### Aim of the exercise
Repeat the records below exactly. Omit the pictures.

### Source data
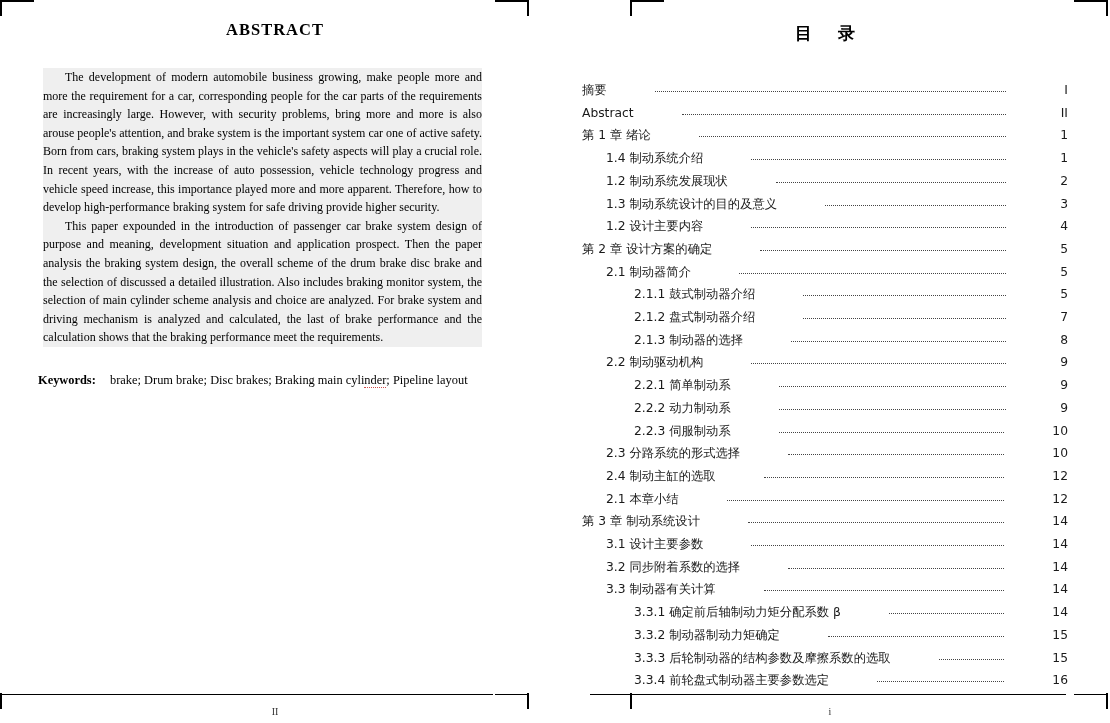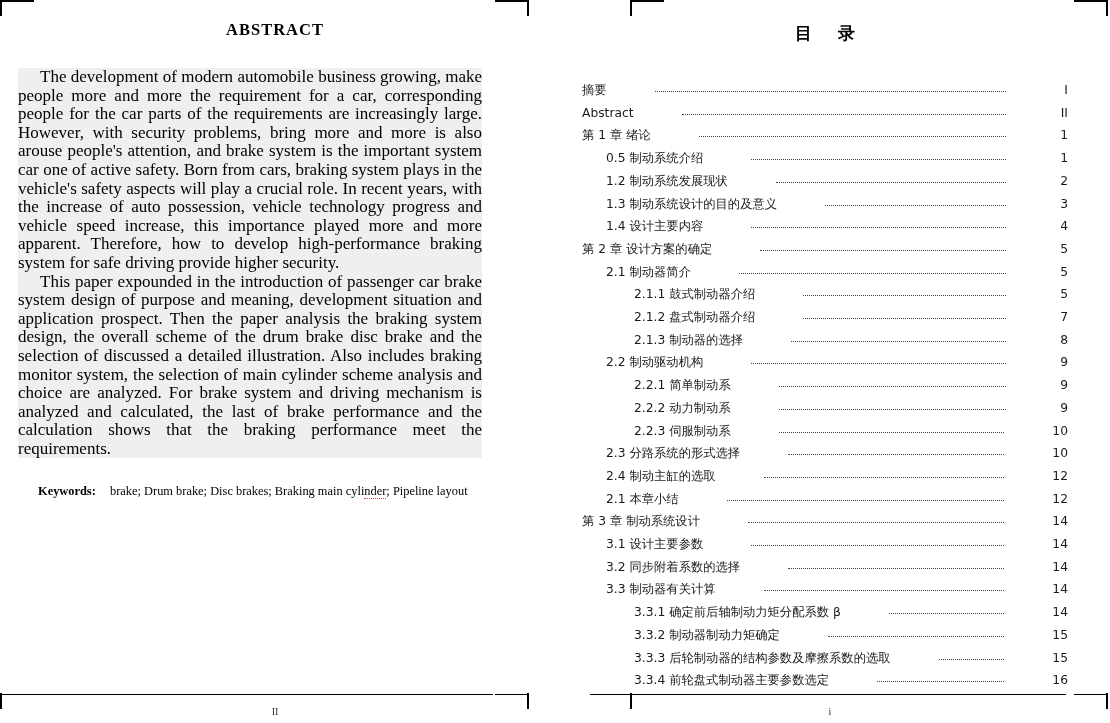--- a/index.html
+++ b/index.html
@@ -53,22 +53,22 @@
   
   .abstract-title {
     text-align: center;
     font-weight: bold;
     font-size: 16.5px;
     letter-spacing: 1px;
     margin-top: 20px;
     font-family: "Liberation Serif", serif;
   }
   .abstract-body {
-    margin: 28px 68px 0 18px;
-    font-size: 17px;
+    margin: 28px 68px 0 43px;
+    font-size: 12px;
     line-height: 18.6px;
     text-align: justify;
     text-justify: inter-word;
     color: #000;
   }
   .abstract-body p {
     margin: 0;
     text-indent: 22px;
   }
   .abstract-highlight {
@@ -219,36 +219,36 @@
           <span class="label">Abstract</span>
           <span class="dots"></span>
           <span class="pg">II</span>
         </div>
         <div class="toc-row lvl0">
           <span class="label">第 1 章  绪论</span>
           <span class="dots"></span>
           <span class="pg">1</span>
         </div>
         <div class="toc-row lvl1">
-          <span class="label">0.5  制动系统介绍</span>
+          <span class="label">1.4  制动系统介绍</span>
           <span class="dots"></span>
           <span class="pg">1</span>
         </div>
         <div class="toc-row lvl1">
           <span class="label">1.2  制动系统发展现状</span>
           <span class="dots"></span>
           <span class="pg">2</span>
         </div>
         <div class="toc-row lvl1">
           <span class="label">1.3  制动系统设计的目的及意义</span>
           <span class="dots"></span>
           <span class="pg">3</span>
         </div>
         <div class="toc-row lvl1">
-          <span class="label">1.4  设计主要内容</span>
+          <span class="label">1.2  设计主要内容</span>
           <span class="dots"></span>
           <span class="pg">4</span>
         </div>
         <div class="toc-row lvl0">
           <span class="label">第 2 章  设计方案的确定</span>
           <span class="dots"></span>
           <span class="pg">5</span>
         </div>
         <div class="toc-row lvl1">
           <span class="label">2.1  制动器简介</span>

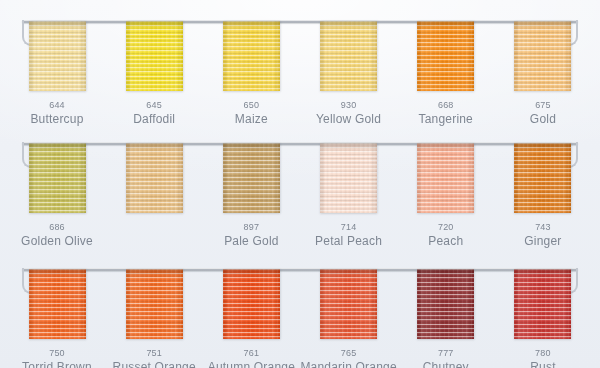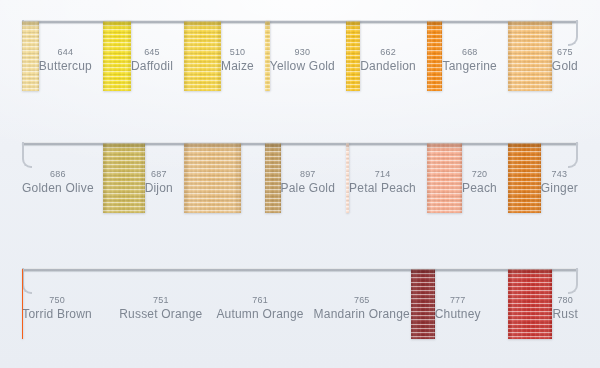--- a/index.html
+++ b/index.html
@@ -80,21 +80,21 @@
     top: 19px;
     height: 103px;
     display: flex;
     justify-content: space-between;
     align-items: flex-start;
   }
 
   .swatch-cell {
     width: 70px;
     display: flex;
-    flex-direction: row;
+    flex-direction: column;
     align-items: center;
   }
 
   
   .ribbon {
     position: relative;
     width: 57px;
     height: 70px;
     overflow: hidden;
     box-shadow:
@@ -204,46 +204,34 @@
           </div>
         </div>
         <div class="swatch-cell">
           <div class="ribbon">
             <div class="base" style="background: rgb(248, 214, 63);"></div>
             <div class="ribs"></div>
             <div class="weave"></div>
             <div class="fold"></div>
           </div>
           <div class="label">
-            <span class="code">510</span>
+            <span class="code">650</span>
             <span class="name">Maize</span>
           </div>
         </div>
         <div class="swatch-cell">
           <div class="ribbon">
             <div class="base" style="background: rgb(247, 214, 113);"></div>
             <div class="ribs"></div>
             <div class="weave"></div>
             <div class="fold"></div>
           </div>
           <div class="label">
             <span class="code">930</span>
             <span class="name">Yellow Gold</span>
-          </div>
-        </div>
-        <div class="swatch-cell">
-          <div class="ribbon">
-            <div class="base" style="background: rgb(251, 197, 31);"></div>
-            <div class="ribs"></div>
-            <div class="weave"></div>
-            <div class="fold"></div>
-          </div>
-          <div class="label">
-            <span class="code">662</span>
-            <span class="name">Dandelion</span>
           </div>
         </div>
         <div class="swatch-cell">
           <div class="ribbon">
             <div class="base" style="background: rgb(249, 138, 16);"></div>
             <div class="ribs"></div>
             <div class="weave"></div>
             <div class="fold"></div>
           </div>
           <div class="label">
@@ -278,32 +266,20 @@
             <div class="weave"></div>
             <div class="fold"></div>
           </div>
           <div class="label">
             <span class="code">686</span>
             <span class="name">Golden Olive</span>
           </div>
         </div>
         <div class="swatch-cell">
           <div class="ribbon">
-            <div class="base" style="background: rgb(207, 185, 87);"></div>
-            <div class="ribs"></div>
-            <div class="weave"></div>
-            <div class="fold"></div>
-          </div>
-          <div class="label">
-            <span class="code">687</span>
-            <span class="name">Dijon</span>
-          </div>
-        </div>
-        <div class="swatch-cell">
-          <div class="ribbon">
             <div class="base" style="background: rgb(232, 189, 125);"></div>
             <div class="ribs"></div>
             <div class="weave"></div>
             <div class="fold"></div>
           </div>
         </div>
         <div class="swatch-cell">
           <div class="ribbon">
             <div class="base" style="background: rgb(198, 159, 95);"></div>
             <div class="ribs"></div>

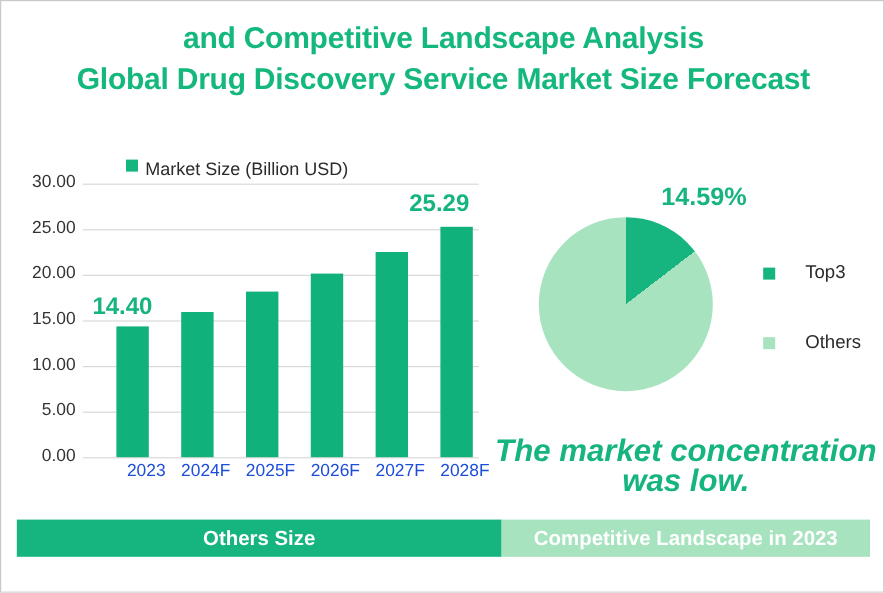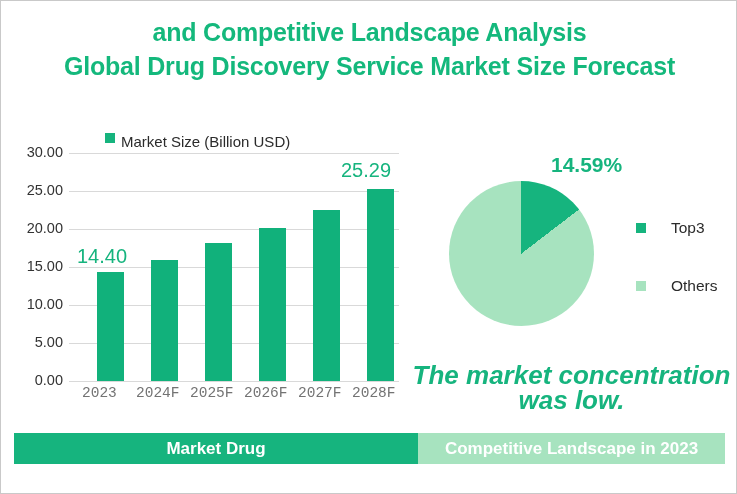--- a/index.html
+++ b/index.html
@@ -54,28 +54,27 @@
     font-size:14.5px;color:#333333;
     text-align:right;width:70px;
     transform:translateY(-9px);
     white-space:nowrap;
   }
   .bar{
     position:absolute;bottom:0;width:27px;background:#11b17b;
   }
   .xtick{
     position:absolute;top:232px;
-    font-size:14.5px;color:#737373;
-    text-align:left;width:56px;
-    white-space:nowrap;
-    font-family:Liberation Mono, monospace;
+    font-size:14.5px;color:#1d4ed8;
+    text-align:right;width:56px;
+    white-space:nowrap;
   }
   .bar-label{
     position:absolute;
-    font-size:20px;font-weight:normal;color:#16b47e;
+    font-size:20px;font-weight:bold;color:#16b47e;
     white-space:nowrap;
   }
 
   
   #pie-panel{
     position:absolute;left:420px;top:140px;width:310px;height:250px;
   }
   #pie{
     position:absolute;left:28px;top:40px;width:145px;height:145px;
     border-radius:50%;
@@ -183,20 +182,20 @@
     </div>
   </div>
 
   <div id="concentration-note">
     <span>The market concentration</span><br>
     <span>was low.</span>
   </div>
 
   <div id="footer">
     <div class="footer-tab" id="footer-market">
-      <span>Market Drug</span>
+      <span>Others Size</span>
     </div>
     <div class="footer-tab" id="footer-landscape">
       <span>Competitive Landscape in 2023</span>
     </div>
   </div>
 
 </div>
 
 </body></html>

### Exercise response
--- a/index.html
+++ b/index.html
@@ -53,22 +53,22 @@
   
   .abstract-title {
     text-align: center;
     font-weight: bold;
     font-size: 16.5px;
     letter-spacing: 1px;
     margin-top: 20px;
     font-family: "Liberation Serif", serif;
   }
   .abstract-body {
-    margin: 28px 68px 0 18px;
-    font-size: 17px;
+    margin: 28px 68px 0 43px;
+    font-size: 12px;
     line-height: 18.6px;
     text-align: justify;
     text-justify: inter-word;
     color: #000;
   }
   .abstract-body p {
     margin: 0;
     text-indent: 22px;
   }
   .abstract-highlight {
@@ -219,36 +219,36 @@
           <span class="label">Abstract</span>
           <span class="dots"></span>
           <span class="pg">II</span>
         </div>
         <div class="toc-row lvl0">
           <span class="label">第 1 章  绪论</span>
           <span class="dots"></span>
           <span class="pg">1</span>
         </div>
         <div class="toc-row lvl1">
-          <span class="label">0.5  制动系统介绍</span>
+          <span class="label">1.4  制动系统介绍</span>
           <span class="dots"></span>
           <span class="pg">1</span>
         </div>
         <div class="toc-row lvl1">
           <span class="label">1.2  制动系统发展现状</span>
           <span class="dots"></span>
           <span class="pg">2</span>
         </div>
         <div class="toc-row lvl1">
           <span class="label">1.3  制动系统设计的目的及意义</span>
           <span class="dots"></span>
           <span class="pg">3</span>
         </div>
         <div class="toc-row lvl1">
-          <span class="label">1.4  设计主要内容</span>
+          <span class="label">1.2  设计主要内容</span>
           <span class="dots"></span>
           <span class="pg">4</span>
         </div>
         <div class="toc-row lvl0">
           <span class="label">第 2 章  设计方案的确定</span>
           <span class="dots"></span>
           <span class="pg">5</span>
         </div>
         <div class="toc-row lvl1">
           <span class="label">2.1  制动器简介</span>

--- a/index.html
+++ b/index.html
@@ -80,21 +80,21 @@
     top: 19px;
     height: 103px;
     display: flex;
     justify-content: space-between;
     align-items: flex-start;
   }
 
   .swatch-cell {
     width: 70px;
     display: flex;
-    flex-direction: row;
+    flex-direction: column;
     align-items: center;
   }
 
   
   .ribbon {
     position: relative;
     width: 57px;
     height: 70px;
     overflow: hidden;
     box-shadow:
@@ -204,46 +204,34 @@
           </div>
         </div>
         <div class="swatch-cell">
           <div class="ribbon">
             <div class="base" style="background: rgb(248, 214, 63);"></div>
             <div class="ribs"></div>
             <div class="weave"></div>
             <div class="fold"></div>
           </div>
           <div class="label">
-            <span class="code">510</span>
+            <span class="code">650</span>
             <span class="name">Maize</span>
           </div>
         </div>
         <div class="swatch-cell">
           <div class="ribbon">
             <div class="base" style="background: rgb(247, 214, 113);"></div>
             <div class="ribs"></div>
             <div class="weave"></div>
             <div class="fold"></div>
           </div>
           <div class="label">
             <span class="code">930</span>
             <span class="name">Yellow Gold</span>
-          </div>
-        </div>
-        <div class="swatch-cell">
-          <div class="ribbon">
-            <div class="base" style="background: rgb(251, 197, 31);"></div>
-            <div class="ribs"></div>
-            <div class="weave"></div>
-            <div class="fold"></div>
-          </div>
-          <div class="label">
-            <span class="code">662</span>
-            <span class="name">Dandelion</span>
           </div>
         </div>
         <div class="swatch-cell">
           <div class="ribbon">
             <div class="base" style="background: rgb(249, 138, 16);"></div>
             <div class="ribs"></div>
             <div class="weave"></div>
             <div class="fold"></div>
           </div>
           <div class="label">
@@ -278,32 +266,20 @@
             <div class="weave"></div>
             <div class="fold"></div>
           </div>
           <div class="label">
             <span class="code">686</span>
             <span class="name">Golden Olive</span>
           </div>
         </div>
         <div class="swatch-cell">
           <div class="ribbon">
-            <div class="base" style="background: rgb(207, 185, 87);"></div>
-            <div class="ribs"></div>
-            <div class="weave"></div>
-            <div class="fold"></div>
-          </div>
-          <div class="label">
-            <span class="code">687</span>
-            <span class="name">Dijon</span>
-          </div>
-        </div>
-        <div class="swatch-cell">
-          <div class="ribbon">
             <div class="base" style="background: rgb(232, 189, 125);"></div>
             <div class="ribs"></div>
             <div class="weave"></div>
             <div class="fold"></div>
           </div>
         </div>
         <div class="swatch-cell">
           <div class="ribbon">
             <div class="base" style="background: rgb(198, 159, 95);"></div>
             <div class="ribs"></div>

--- a/index.html
+++ b/index.html
@@ -54,28 +54,27 @@
     font-size:14.5px;color:#333333;
     text-align:right;width:70px;
     transform:translateY(-9px);
     white-space:nowrap;
   }
   .bar{
     position:absolute;bottom:0;width:27px;background:#11b17b;
   }
   .xtick{
     position:absolute;top:232px;
-    font-size:14.5px;color:#737373;
-    text-align:left;width:56px;
-    white-space:nowrap;
-    font-family:Liberation Mono, monospace;
+    font-size:14.5px;color:#1d4ed8;
+    text-align:right;width:56px;
+    white-space:nowrap;
   }
   .bar-label{
     position:absolute;
-    font-size:20px;font-weight:normal;color:#16b47e;
+    font-size:20px;font-weight:bold;color:#16b47e;
     white-space:nowrap;
   }
 
   
   #pie-panel{
     position:absolute;left:420px;top:140px;width:310px;height:250px;
   }
   #pie{
     position:absolute;left:28px;top:40px;width:145px;height:145px;
     border-radius:50%;
@@ -183,20 +182,20 @@
     </div>
   </div>
 
   <div id="concentration-note">
     <span>The market concentration</span><br>
     <span>was low.</span>
   </div>
 
   <div id="footer">
     <div class="footer-tab" id="footer-market">
-      <span>Market Drug</span>
+      <span>Others Size</span>
     </div>
     <div class="footer-tab" id="footer-landscape">
       <span>Competitive Landscape in 2023</span>
     </div>
   </div>
 
 </div>
 
 </body></html>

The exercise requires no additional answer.